**Task:** How many lines in the material below include the string "False"? Answer with the number only.

**Study material:**
- - -
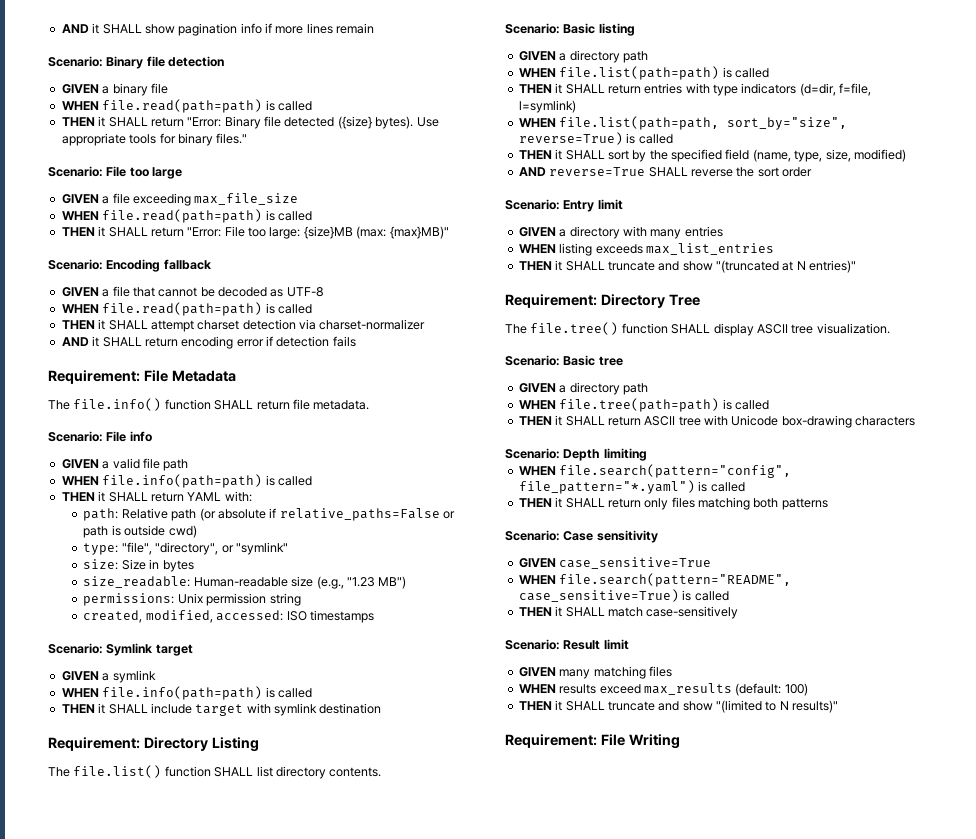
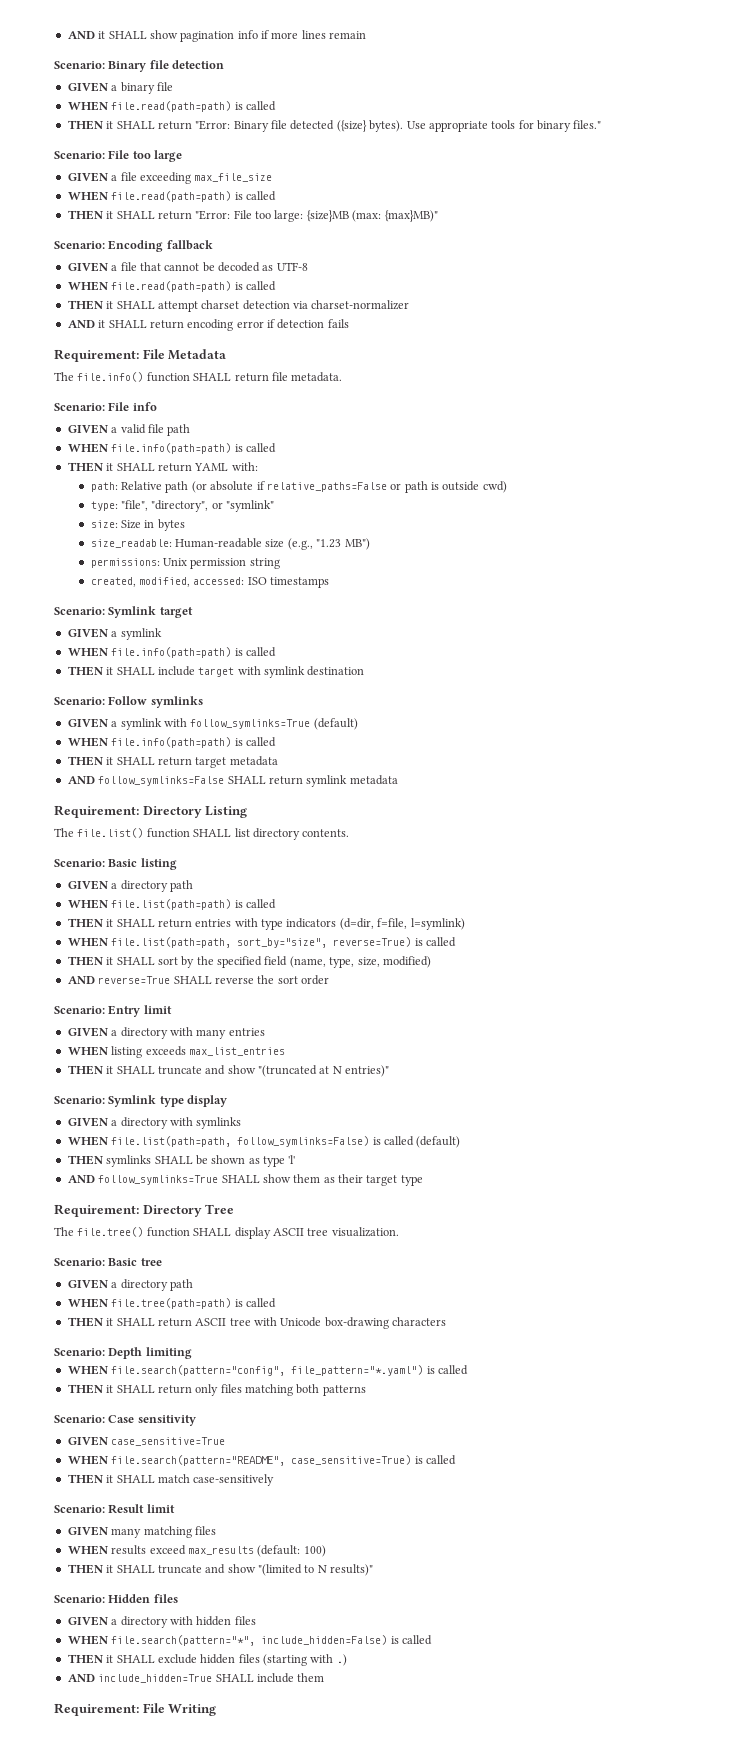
+ Scenario: Follow symlinks
+ GIVEN a symlink with follow_symlinks=True (default)
+ WHEN file.info(path=path) is called
+ THEN it SHALL return target metadata
+ AND follow_symlinks=False SHALL return symlink metadata
+ Scenario: Symlink type display
+ GIVEN a directory with symlinks
+ WHEN file.list(path=path, follow_symlinks=False) is called (default)
+ THEN symlinks SHALL be shown as type 'l'
+ AND follow_symlinks=True SHALL show them as their target type
+ Scenario: Hidden files
+ GIVEN a directory with hidden files
+ WHEN file.search(pattern="*", include_hidden=False) is called
+ THEN it SHALL exclude hidden files (starting with .)
+ AND include_hidden=True SHALL include them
- - -
**Answer below:** 3